I like that there is one of each goodie for each person – a nicety you don’t see everywhere these days.

           The color concept changing in banquettes and the illuminated glass globes by artist Eric Schmitt link the three dining rooms that were once insurance company offices in this 83-seat restaurant. Photographs cover the walls (as they do in London).  Here they are music stars in the billiard room, artists in the bar, and cultural icons in the blue room. And yes, this is Schrager country so there is a catalogue with diagrams and the names of the photographers that you can ask for and take home.


The pastry chef is French but this ode to strawberries with delicate custard strikes me as very English.

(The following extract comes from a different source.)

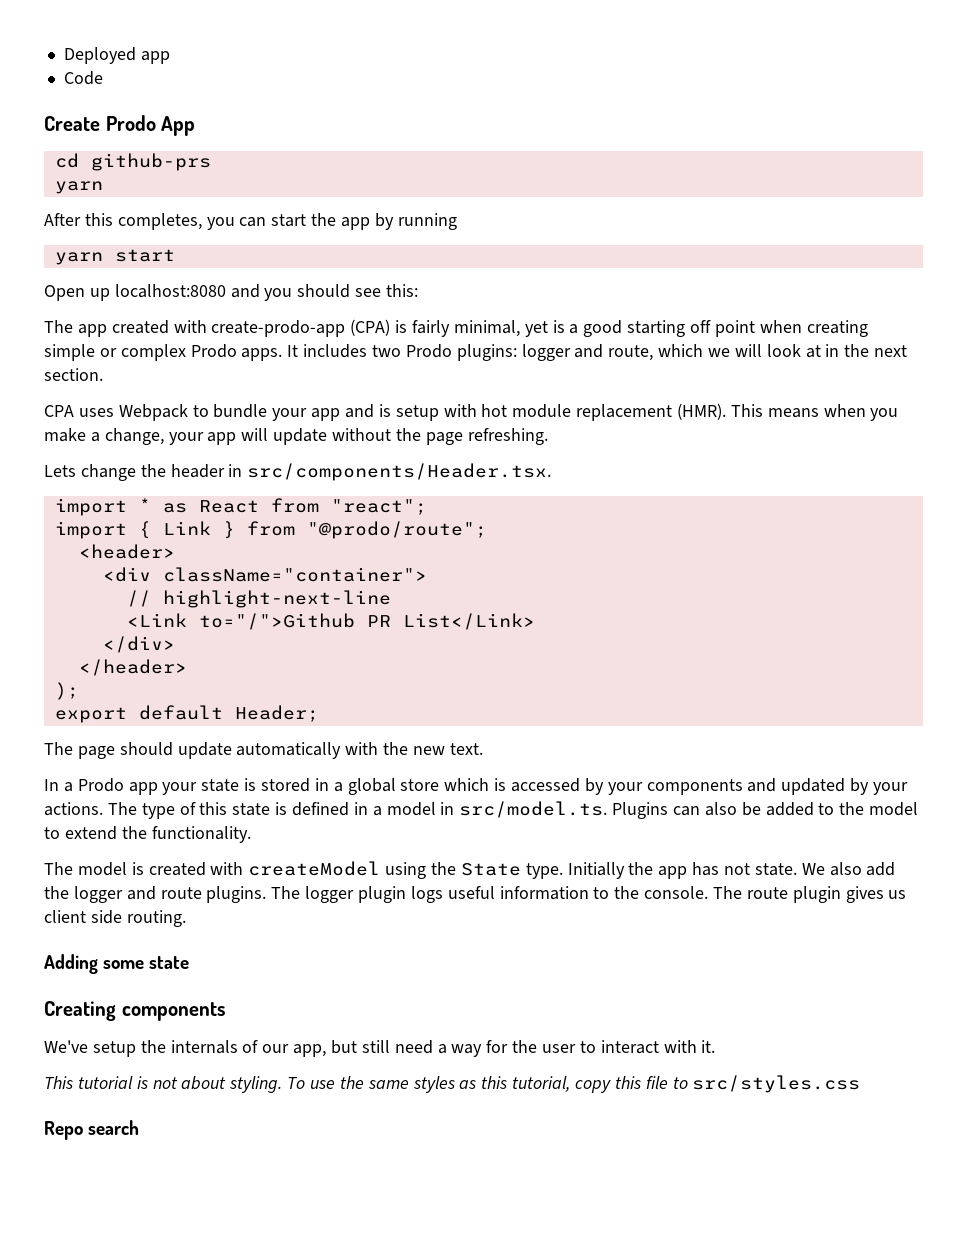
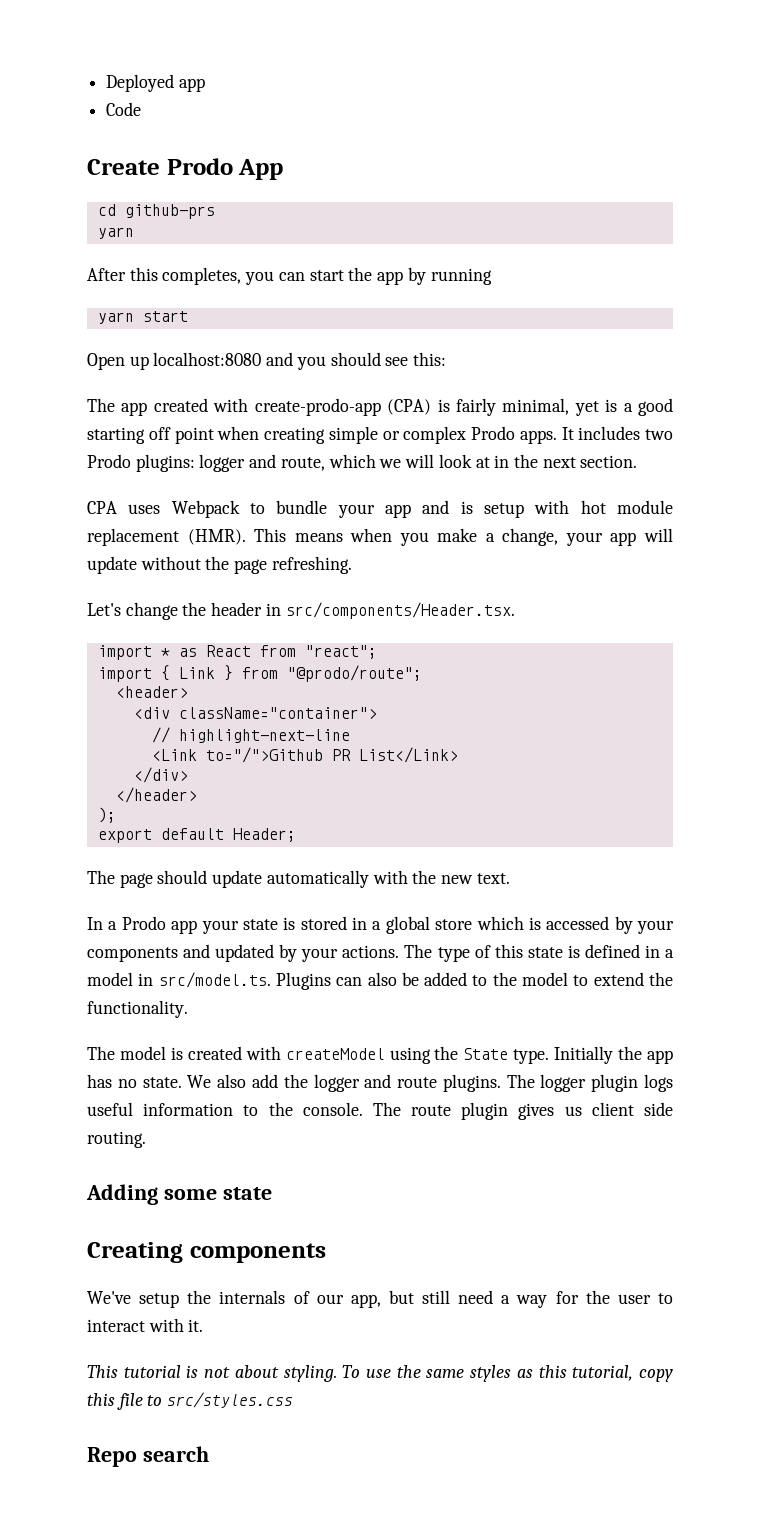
[44,465,76,477] Lets -> [87,603,121,616] Let's
[724,863,751,875] not -> [117,1079,137,1088] no

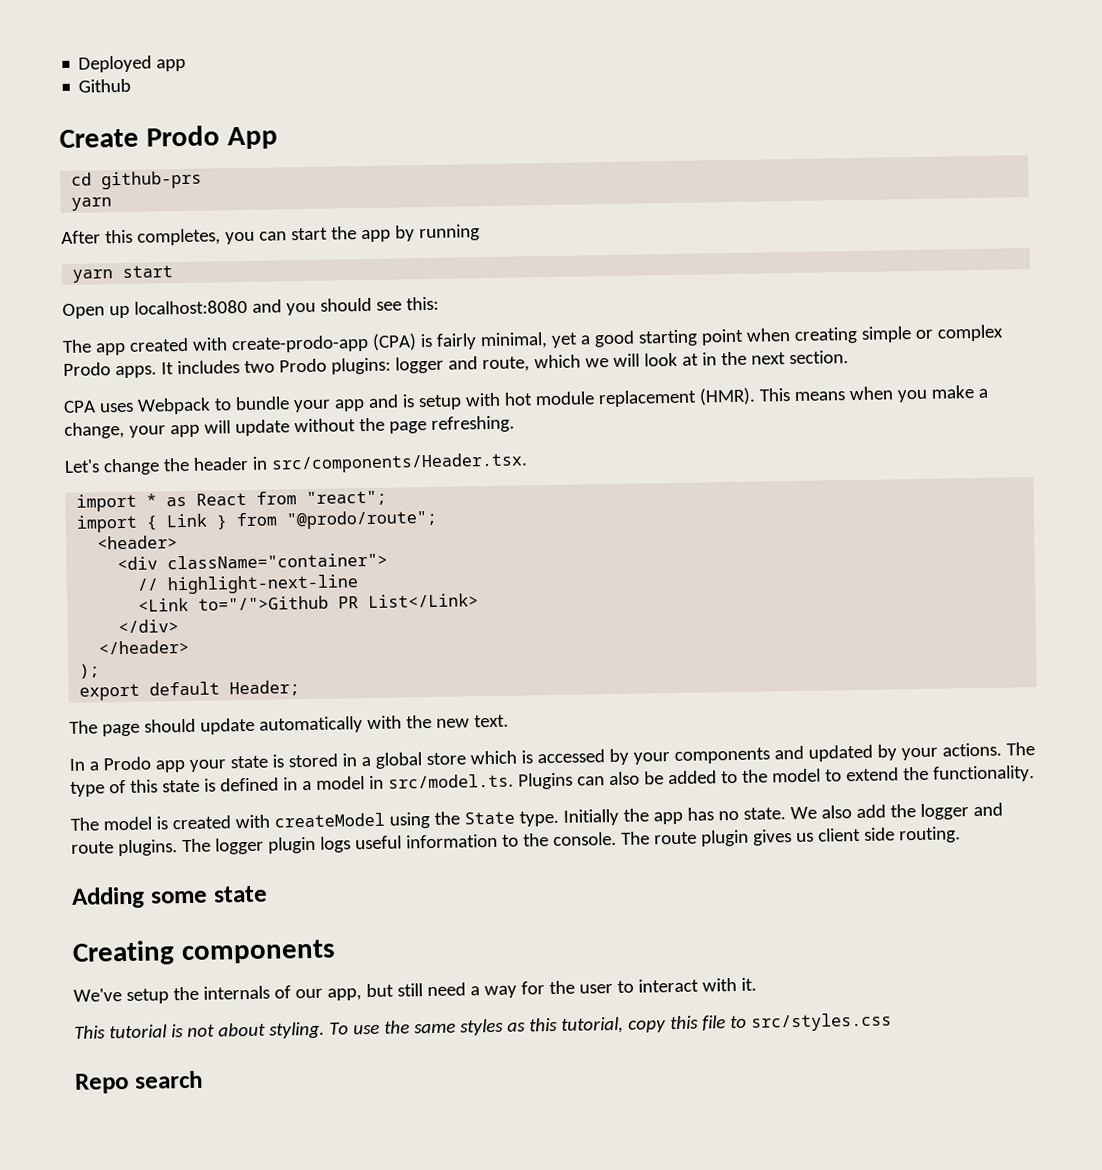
[106,102,142,116] Code -> [78,78,132,93] Github
[605,399,618,412] is -> (578, 340) none
[148,427,171,440] off -> (698, 338) none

           We are cynical. We are New Yorkers after all. We dare to ask if the quality of the products will slip or the prices will rise when the house stops to figure out food costs. We wonder what will happen when Jason Atherton, who came here with a team made up of 12 main chefs of all his restaurants, goes back to his complicated London and international restaurant life. No need to worry, I am assured by Stephen Starr, the Philadelphia restaurateur who, like Atherton, is a partner in The Clocktower. Ross Bryans, the executive chef at Atherton’s Pollen Street Social, has already moved to New York.


Chef-Partner Jason Atherton chose this portrait.

           Life is full of surprises, as Ian could tell you. He signed up to develop Edition hotels as a global concept in his style for Marriott who sold it and now manages it for the Abu Dubai Investment Authority. That doesn’t make it any easier to get a table at a civilized hour. But you might just walk in on a holiday weekend. The French master Joël Robuchon got a table for ten last Friday night -- when toot New York was already headed to the country and the Hamptons. By the time we left the restaurant, magician David Blaine was doing tricks at his table.

5 Madison Avenue, Entrance on East 24th Street just east of Madison. 212 413 4300. Breakfast daily 6:30 to 10 am. Lunch 11:30 am to 3 pm. Dinner Sunday to Wednesday 5:30 to 10 pm. Dinner Thursday, Friday and Saturday to 11 pm.